# About this task:
Lines to restate from the data below: from the one containing "filter: open >= 5.85 -> none" to the one containing "1999-09-30T16:00:00-05:00 | Close: 5.11", both included. Give them again exactly, and only them.

Source records:
####

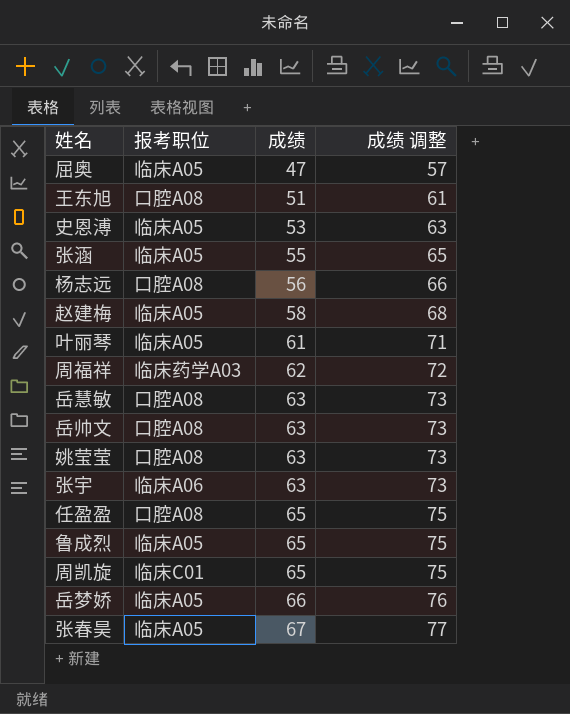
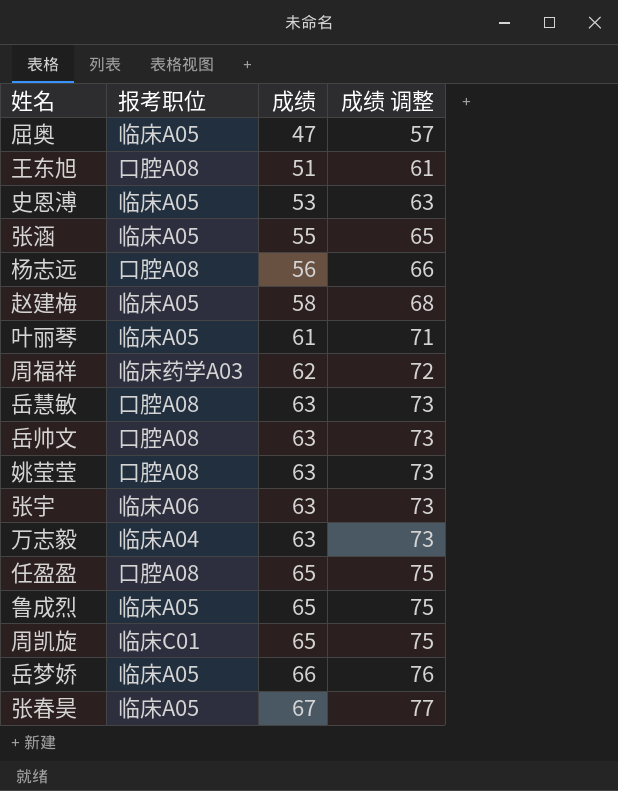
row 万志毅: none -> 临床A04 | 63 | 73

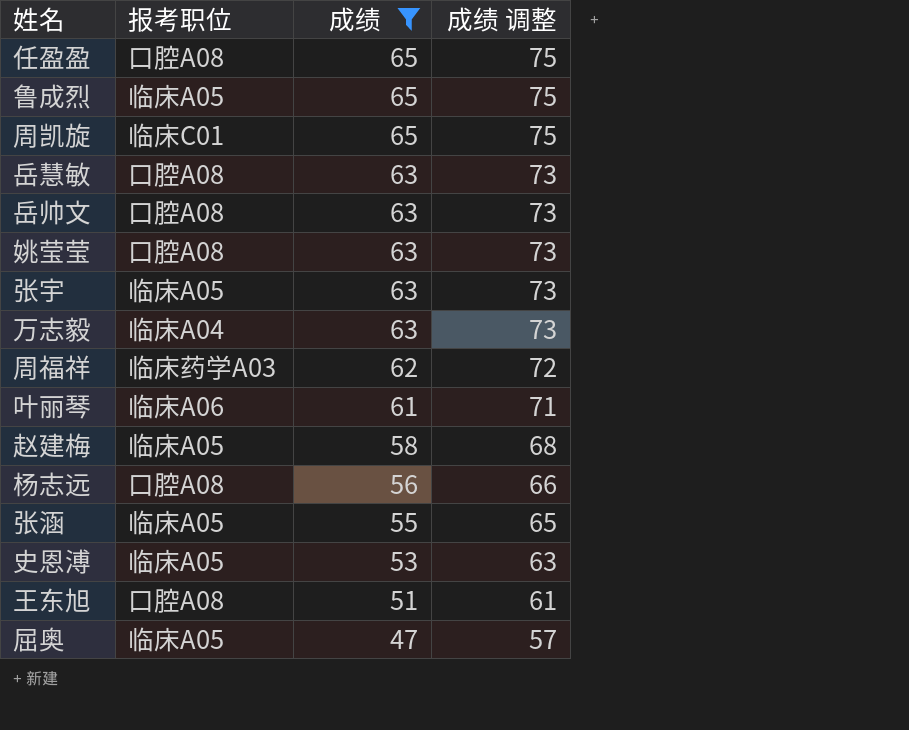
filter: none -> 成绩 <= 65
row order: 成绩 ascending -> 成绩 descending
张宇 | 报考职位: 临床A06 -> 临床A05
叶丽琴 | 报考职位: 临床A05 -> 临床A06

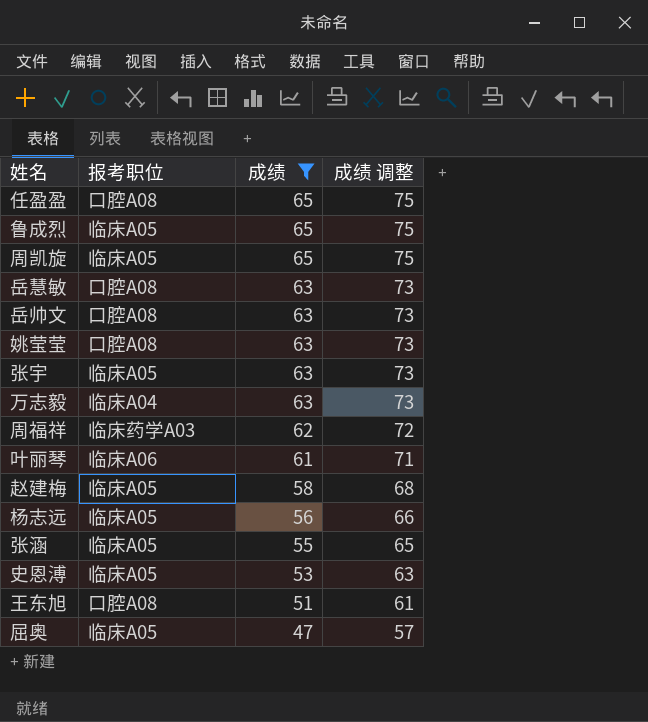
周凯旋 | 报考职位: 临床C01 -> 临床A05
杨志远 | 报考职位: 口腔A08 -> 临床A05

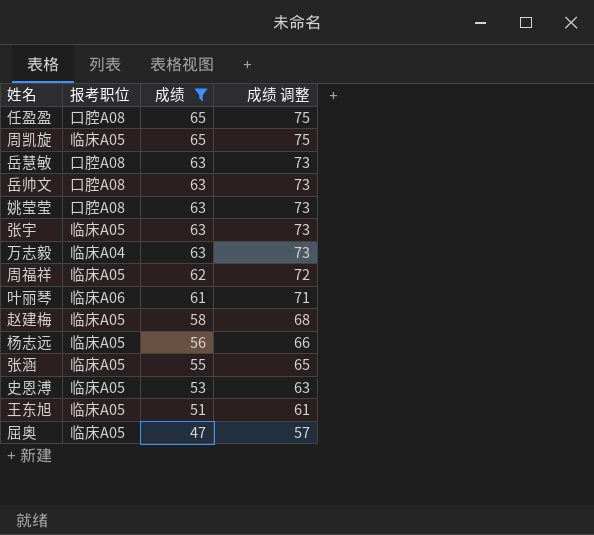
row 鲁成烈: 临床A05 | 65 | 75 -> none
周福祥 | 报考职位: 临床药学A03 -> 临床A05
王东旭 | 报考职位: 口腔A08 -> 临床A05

####

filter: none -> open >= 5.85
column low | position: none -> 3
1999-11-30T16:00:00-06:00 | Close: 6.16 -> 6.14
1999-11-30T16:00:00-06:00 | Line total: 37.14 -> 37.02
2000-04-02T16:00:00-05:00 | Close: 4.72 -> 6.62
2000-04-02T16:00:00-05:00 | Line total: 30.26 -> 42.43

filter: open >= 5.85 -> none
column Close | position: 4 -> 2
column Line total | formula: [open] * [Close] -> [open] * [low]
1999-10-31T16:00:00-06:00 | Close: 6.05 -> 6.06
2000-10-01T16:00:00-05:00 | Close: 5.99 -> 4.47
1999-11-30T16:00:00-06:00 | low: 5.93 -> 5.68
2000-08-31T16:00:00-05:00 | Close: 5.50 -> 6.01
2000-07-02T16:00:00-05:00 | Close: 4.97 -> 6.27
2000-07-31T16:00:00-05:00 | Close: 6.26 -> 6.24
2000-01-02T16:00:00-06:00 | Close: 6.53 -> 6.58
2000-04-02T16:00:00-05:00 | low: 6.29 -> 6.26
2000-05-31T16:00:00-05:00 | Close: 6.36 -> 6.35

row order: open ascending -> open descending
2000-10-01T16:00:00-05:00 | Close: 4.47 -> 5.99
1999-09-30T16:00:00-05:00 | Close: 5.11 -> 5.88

####

# Expected answer:
filter: open >= 5.85 -> none
column Close | position: 4 -> 2
column Line total | formula: [open] * [Close] -> [open] * [low]
1999-10-31T16:00:00-06:00 | Close: 6.05 -> 6.06
2000-10-01T16:00:00-05:00 | Close: 5.99 -> 4.47
1999-11-30T16:00:00-06:00 | low: 5.93 -> 5.68
2000-08-31T16:00:00-05:00 | Close: 5.50 -> 6.01
2000-07-02T16:00:00-05:00 | Close: 4.97 -> 6.27
2000-07-31T16:00:00-05:00 | Close: 6.26 -> 6.24
2000-01-02T16:00:00-06:00 | Close: 6.53 -> 6.58
2000-04-02T16:00:00-05:00 | low: 6.29 -> 6.26
2000-05-31T16:00:00-05:00 | Close: 6.36 -> 6.35

row order: open ascending -> open descending
2000-10-01T16:00:00-05:00 | Close: 4.47 -> 5.99
1999-09-30T16:00:00-05:00 | Close: 5.11 -> 5.88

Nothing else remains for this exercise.